Digestive and related medical problems are mentioned in very ancient documents such as the book of Exodus and throughout the Holy Scriptures. Secular medical literature alludes to descriptions that resemble gluten or possibly food intolerance conditions in writings from 100 AD, 300 AD, and other medical writings particularly from the 18th century until present. The term “coeliac affliction” meaning “abdominal” was the general term applied to these conditions. (References in progress.)

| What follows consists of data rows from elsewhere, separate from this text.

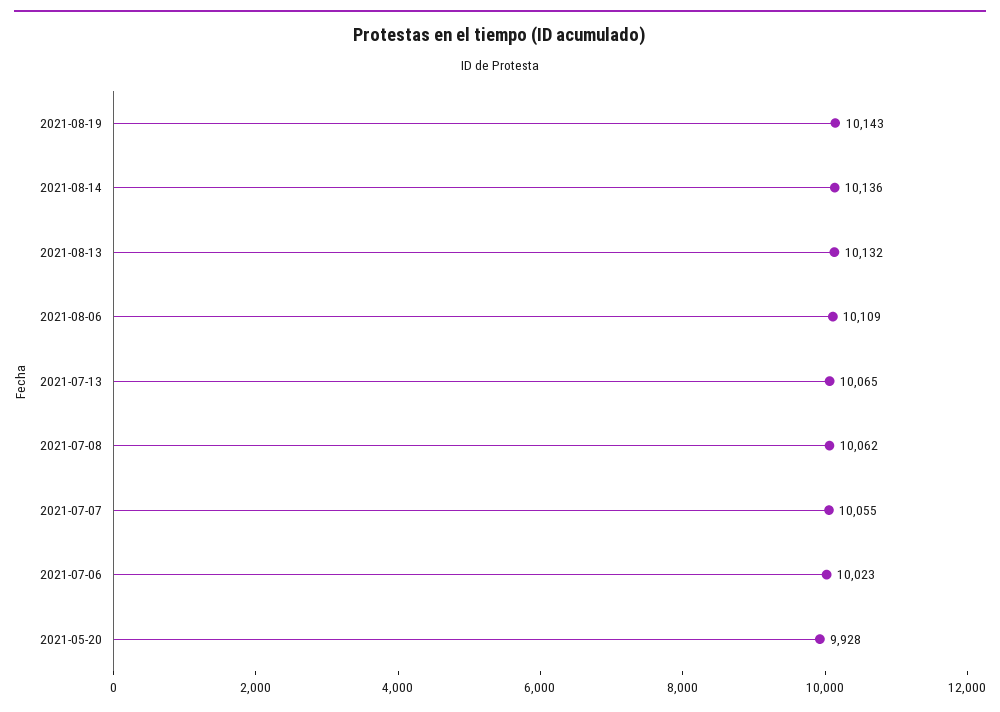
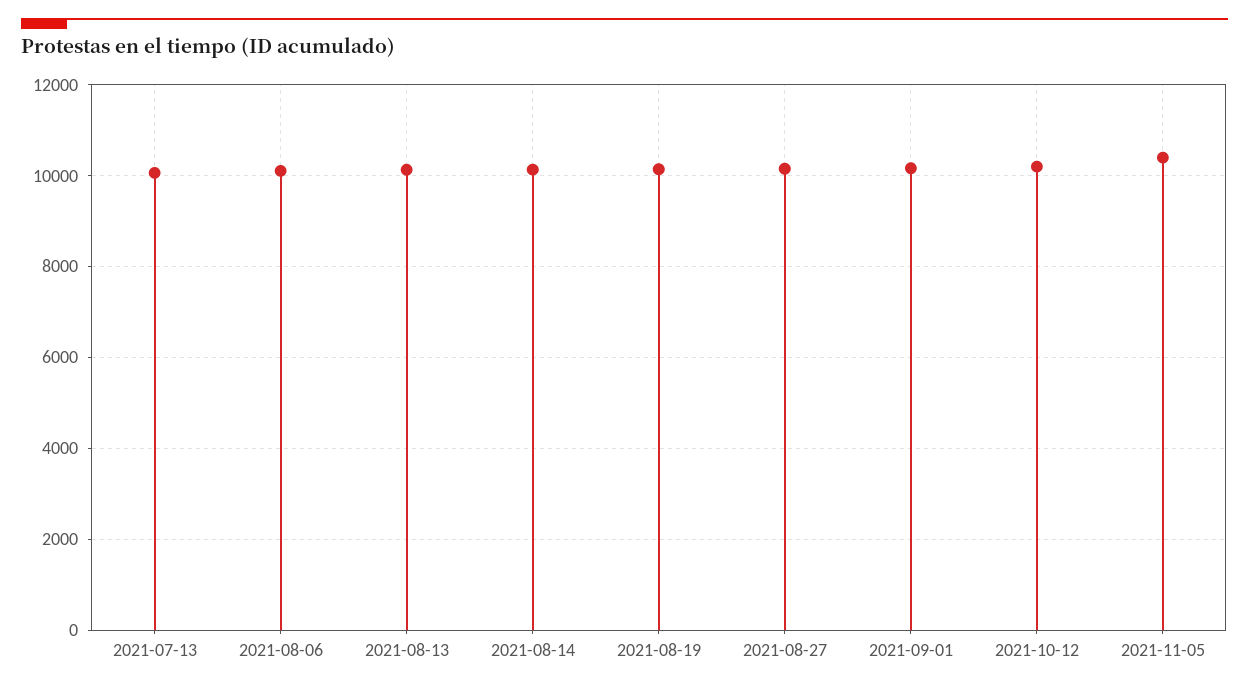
2021-07-08: 10062 -> none
2021-07-07: 10055 -> none
2021-07-06: 10023 -> none
2021-05-20: 9928 -> none
2021-08-27: none -> 10200
2021-09-01: none -> 10200
2021-10-12: none -> 10200
2021-11-05: none -> 10400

• After the invention of stronger microscopes, Louis Pasteur, a French government scientist, publicized the new field of microbiology and his development of immunizations or “biologicals” starting around 1850-1900. Another well respected and very capable researcher, Antonie Bechamp, a peer of Pasteur, disagreed with many of Pasteur’s theories. He and others predicted that these theories would send the medical sciences on a wrong turn. Nevertheless, medicine in general turned to the study of bacteriology and the use of vaccinations to find answers for many illnesses. Pasteur’s ideas gained sway and has greatly influenced the direction of medical research including the field of immunology since his time. This is interesting information as at least the celiac subset of gluten intolerance is believed to be an autoimmune reaction. Now, research still in progress is calling in question some of the conclusions and practices these tenets regarding immunology have produced.


• Professional practicing between 1900 and 1930 observed such a sharp decline in public health that some of them set out to find answers to the dilemma. Many of them and also many missionaries and explorers were conversely impressed by the contrast in health between peoples who were subsisting on centuries old dietary practices dictated by their local food supplies, and the health of modern societies consuming the “displacing foods of modern commerce”, mainly processed whilte flours and sugars, canned milk and other foods, and the new inexpensive hydrogenated vegetable oils such as “Crisco” type products. One careful researcher, a Cleveland based dentist, Dr. Weston A. Price, spent nearly 10 years traveling to many isolated cultures to observe these peoples, their dietary practices and food preparation methods, and their overall health. He lined up villages, counted cavities, made notes on general health, and took saliva samples and samples of their foods back to his laboratory. He found 11 consistent major basic diet component variations between these isolated peoples around the world and the “modernized” world. He also found excellent general health and fine, straight teeth set in wide faces with dental arches that had plenty of room for wisdom teeth, and very low incidences of cavities. He also observed a heartbreaking decline in overall health, susceptibility to illness, and “dental deformities” meaning narrowed dental arches, other skeletal degradations, and many other degenerational health issues once these peoples came in contact with civilization and adopted modern foods. Other researchers of his era performing parallel research had similar findings.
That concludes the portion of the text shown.